Monday, March 21, 2011
The Decline of the Haute Couture Power House: Is it Immortal?
The term “Haute Couture” is one that is tossed around quite often when discussing high-end fashion and clothing, but what exactly is it? The direct translation from French is “high sewing” or “high dressmaking” referring to the creation of exclusive custom fitted clothing. Haute couture is made to order for a specific customer, and it is usually made from high quality, expensive fabric, and hand sewn with extreme attention to detail with the use of time consuming, hand executed techniques that one must be highly trained in.
Haute Couture made its debut more than a century ago in the middle years of the nineteenth century in Paris and the fashion world was in awe of the novelty and modernity of the Haute Couture Aesthetic. In the mid-nineteenth century, Englishman Charles Frederick Worth burst onto the Paris scene with a new philosophy of how clothes should be made. By creating branded fashion design, Worth created the very first Fashion House. After Worth, the trend of Haute Couture became the norm for upper class women who were willing to spend money on luxurious clothing items.
The Chambre Syndicale de La Couture was developed by Worth and his sons to determine which design houses were truly Haute Couture Houses. The Chambre Syndicale de la Haute Couture Parisienne was created in 1868 stemming out of the Chambre de Commerce et d’Industrie de Paris to govern the rules of Parisienne Haute Couture. By 1946 there were 106 Official Haute Couture Houses with the criteria for being an Haute Couture House established in 1945.
By 1952 that number dropped drastically to 60 Haute Couture Houses. This was mostly due to the Second World War creating a great change in the fashion industry and mass-manufactured fashions became increasingly popular. The idea of custom made clothing that was both extravagant and time consuming to make became unjustifiable. With the emergence of street and fast fashion quickly growing, Paris needed to figure out a way to protect its Haute Couture roots, and keep the true Paris couture houses as well known and respected establishments. The Federation Francaise de la Couture was created in 1973 growing out of the Chambre Syndicale de la Haute Couture Parisienne to do just this. The Federation is responsible for setting the dates and locations of the French fashion weeks.
Within the Fédération the Syndicale is a body that promotes, , educates, represents, defends, deals with social and working benefits and advises its members in all relations between labor and management, including great names of the Paris couture world. It also establishes industry standards on quality and on the use of the word "haute couture". Their rules state that only "those companies mentioned on the list drawn up each year by a commission domiciled at the Ministry for Industry are entitled to avail themselves" of the label haute couture. To earn the right to call itself a couture house and to use the term haute couture in its advertising and any other way, members of the Chambre Syndicale de la Haute Couture must follow these rules: Design made-to-order for private clients, with one or more fittings, must Have a workshop (atelier) in Paris that employs at least fifteen to twenty people full-time, and Each season (i.e., twice a year), present a collection to the Paris press, comprising at least thirty-five looks (at least 75 new designs a year) with outfits for both daytime wear and evening wear.

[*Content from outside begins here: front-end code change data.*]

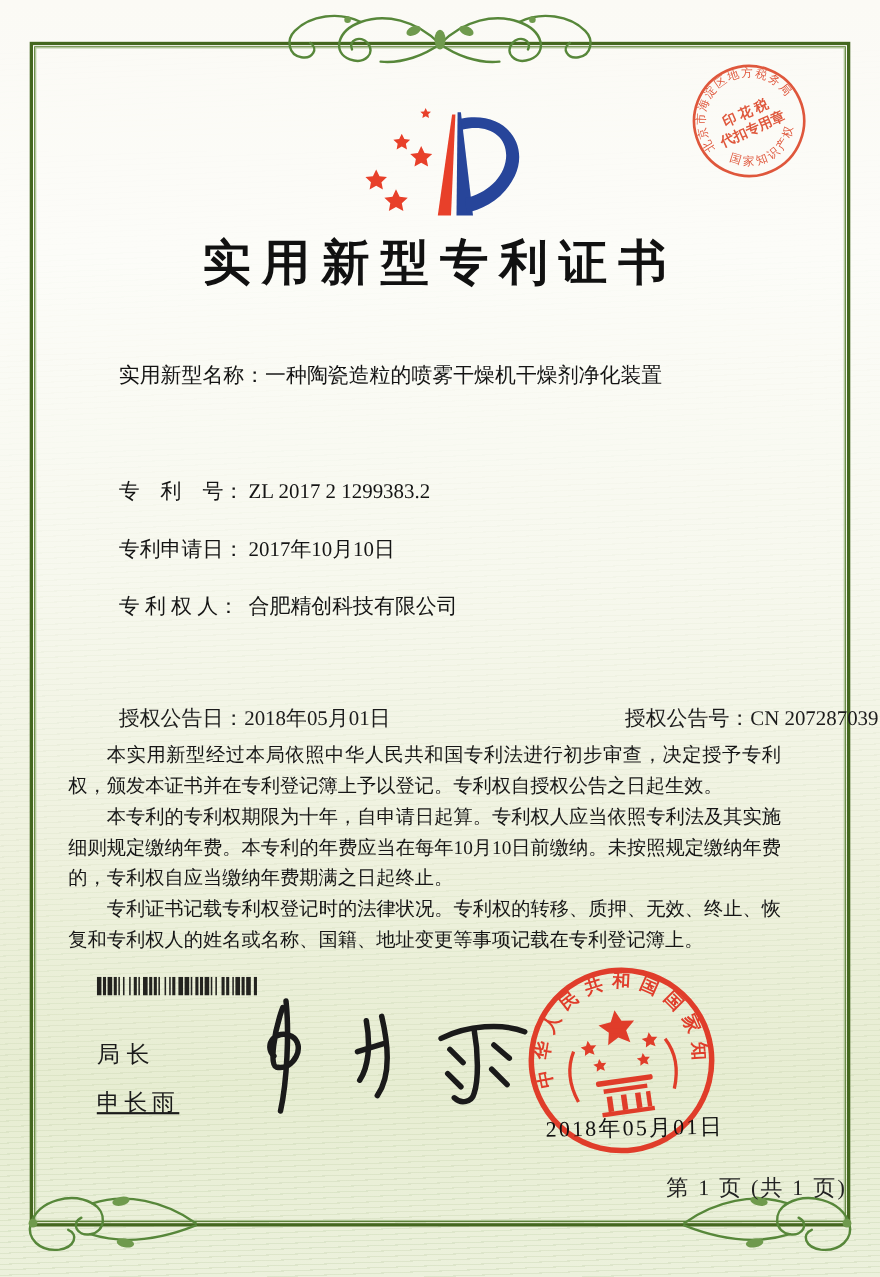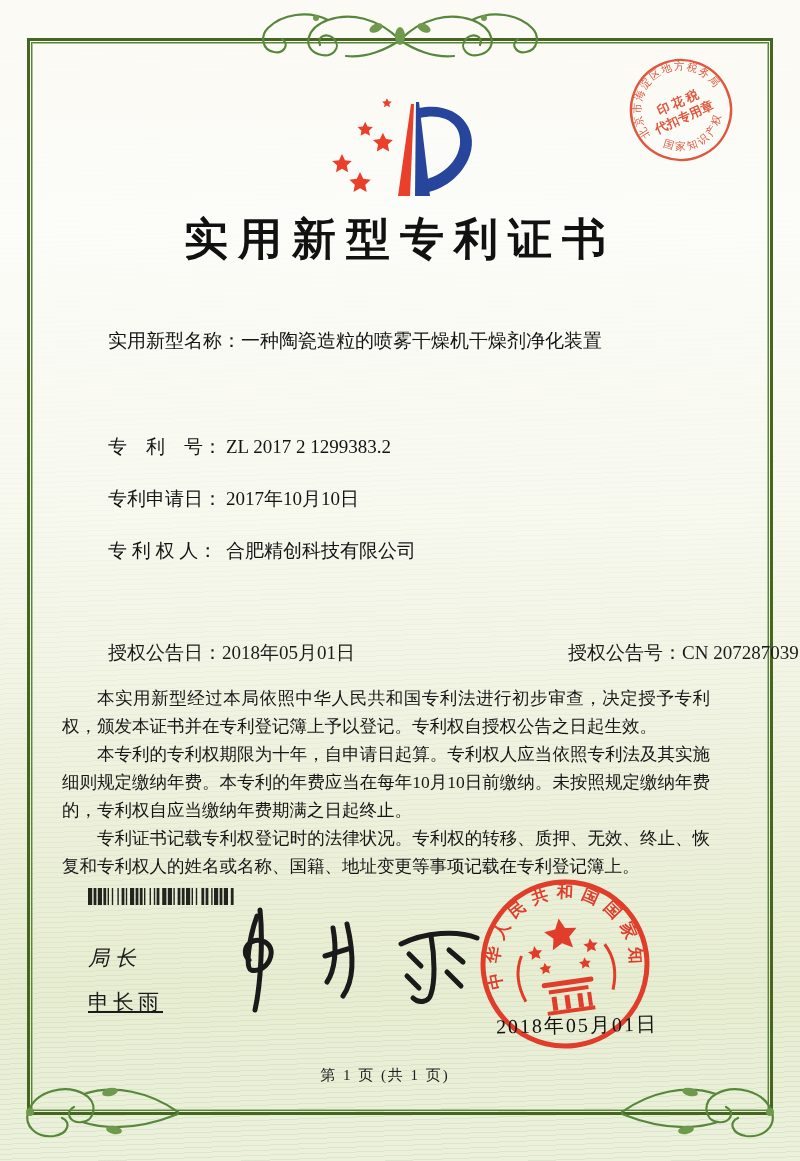--- a/index.html
+++ b/index.html
@@ -51,7 +51,7 @@
 
   .body-text{
     position:absolute;left:62px;top:672px;width:648px;
-    font-size:17.5px;line-height:28px;text-align:justify;color:#161616;margin-top:12px;
+    font-size:17.5px;line-height:28px;text-align:justify;color:#161616;
   }
   .body-text p{margin:0;text-indent:2em;}
 

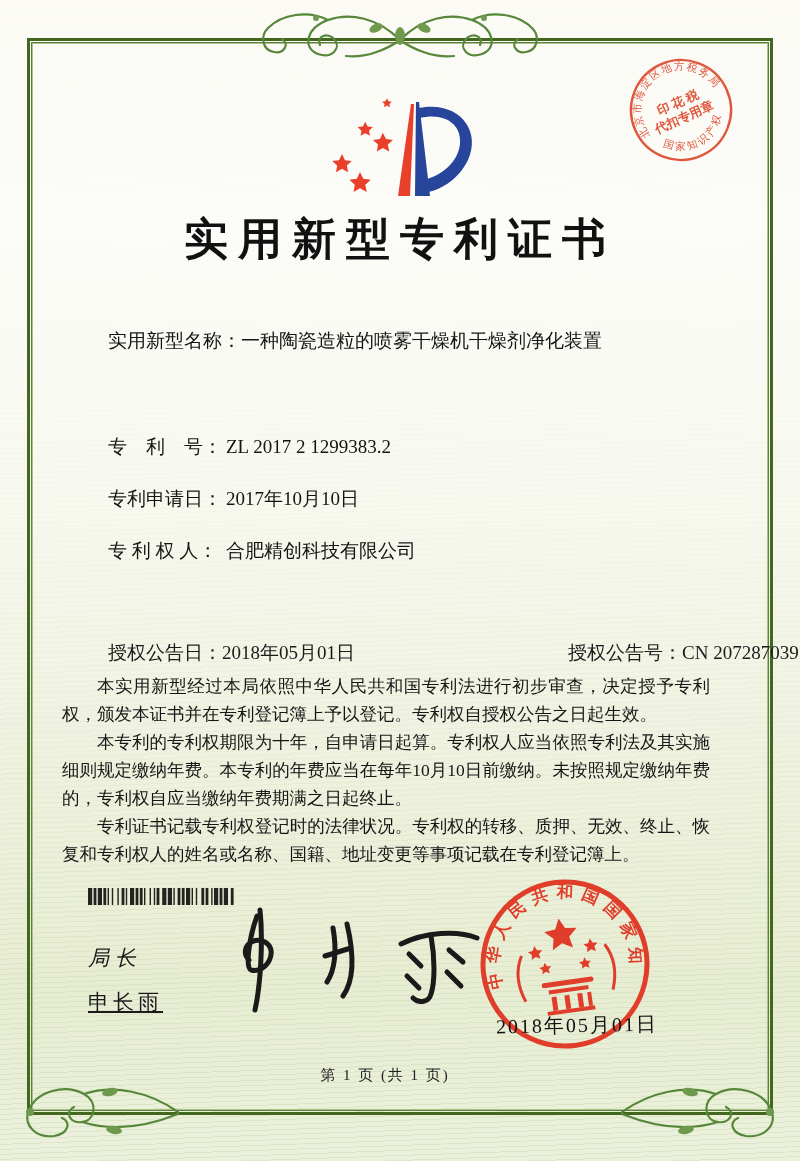--- a/index.html
+++ b/index.html
@@ -58,7 +58,7 @@
   .barcode{position:absolute;left:88px;top:888px;width:210px;height:17px;}
   .barcode rect{fill:#23231f;}
 
-  .signatory-title{position:absolute;left:88px;top:944px;font-size:21px;letter-spacing:6px;font-style:italic;}
+  .signatory-title{position:absolute;left:88px;top:944px;font-size:21px;letter-spacing:6px;}
   .signatory-name{position:absolute;left:88px;top:988px;font-size:21px;letter-spacing:4px;text-decoration:underline;}
   .signature{position:absolute;left:205px;top:898px;width:290px;height:135px;}
 

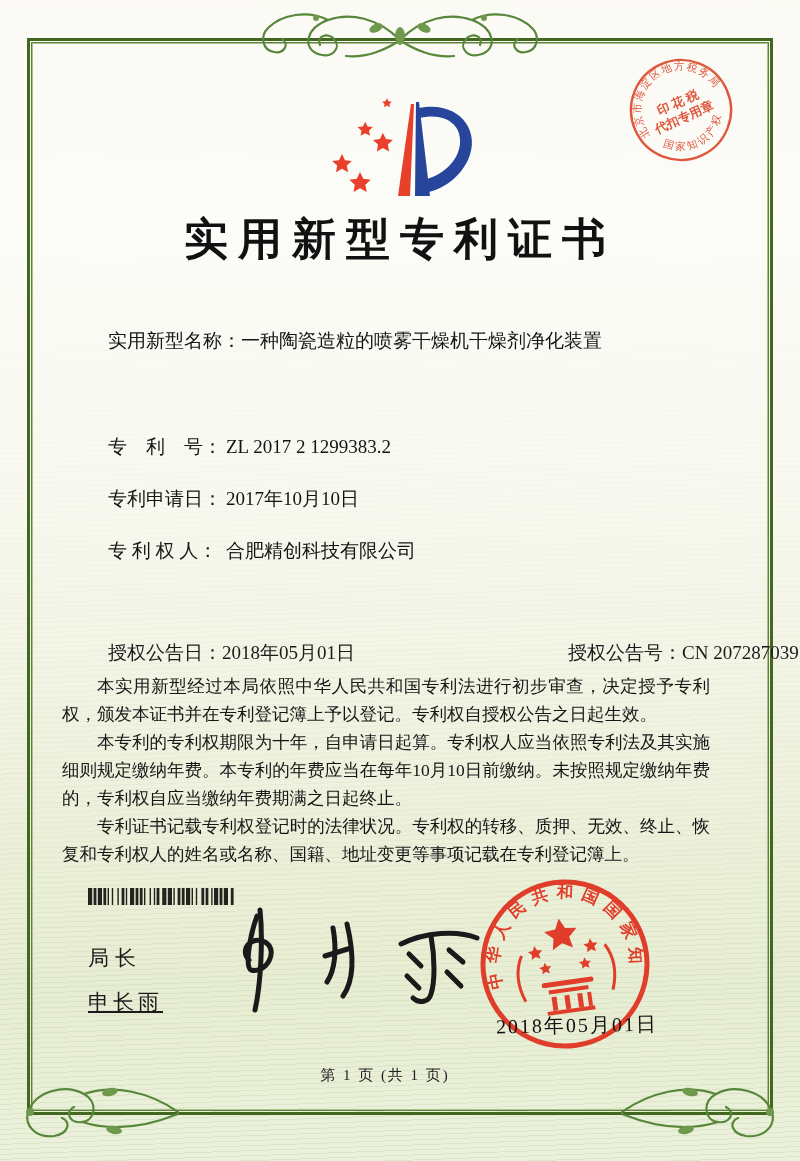--- a/index.html
+++ b/index.html
@@ -69,7 +69,7 @@
   }
   .footer{
     position:absolute;left:0;right:30px;top:1066px;
-    text-align:center;font-size:15px;letter-spacing:2px;color:#222;
+    text-align:right;font-size:20px;letter-spacing:2px;color:#222;
   }
 </style>
 </head>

After these extremely strict rules were put in place the number of official Haute Couture houses had gone down to just 18 by the year 2000. By January 2002, at the time of Yves St. Laurent’s sad departure from the fashion industry into retirement there were only 12 couture houses left. In 2003 and 2004 famed designers Donatella Versace and Emanuel Ungaro stopped doing couture shows respectively. Now there are 11 official members of the Federation Francaise de la Couture. Those members are Adeline Andre, Anne Valerie Hash, Atelier Gustavo Lins, Chanel, Christian Dior, Christophe Josse, Franck Sorbier, Givenchy, Jean Paul Gaultier, Maurizio Galante, and Stephane Rolland.
With only 11 members left, how long until the Federation Francaise de la Couture is gone for good? The exclusivity of the Federation means enhanced values to the status conscious consumer but those who can and still choose to wear Haute Couture are an aging clientele. Even extremely wealthy younger women, who could in theory afford couture, often find ready-to-wear clothes more practical, wearable, and fun.
Because of that there is no way that Fashion Houses can rely on Haute Couture for their main income. For most houses, their twice-yearly Haute Couture shows lose them money. ). The big four operators of Couture – Chanel, Dior, Givency, and Gaultier – use couture as a marketing tool and make money of off their ready-to-wear, fragrance, and accessory lines.
If you remove the rules of the Federation Francaise de la Couture, than the actually act of creating Haute Couture, or made to order high quality clothing, is still alive and well. It is just no longer something one can only find at an official Parisian Couture House. Custom-made clothes are making a big come back, and people will always want their own unique pieces. Especially popular is the man’s custom made suit, dresses, wedding gowns and raincoats.
It seems at the now Haute Couture of an actual house recognized by the Federation Francaise de la Couture is simply a marketing tool which captures the public’s imagination, or will it, sadly, disappear altogether.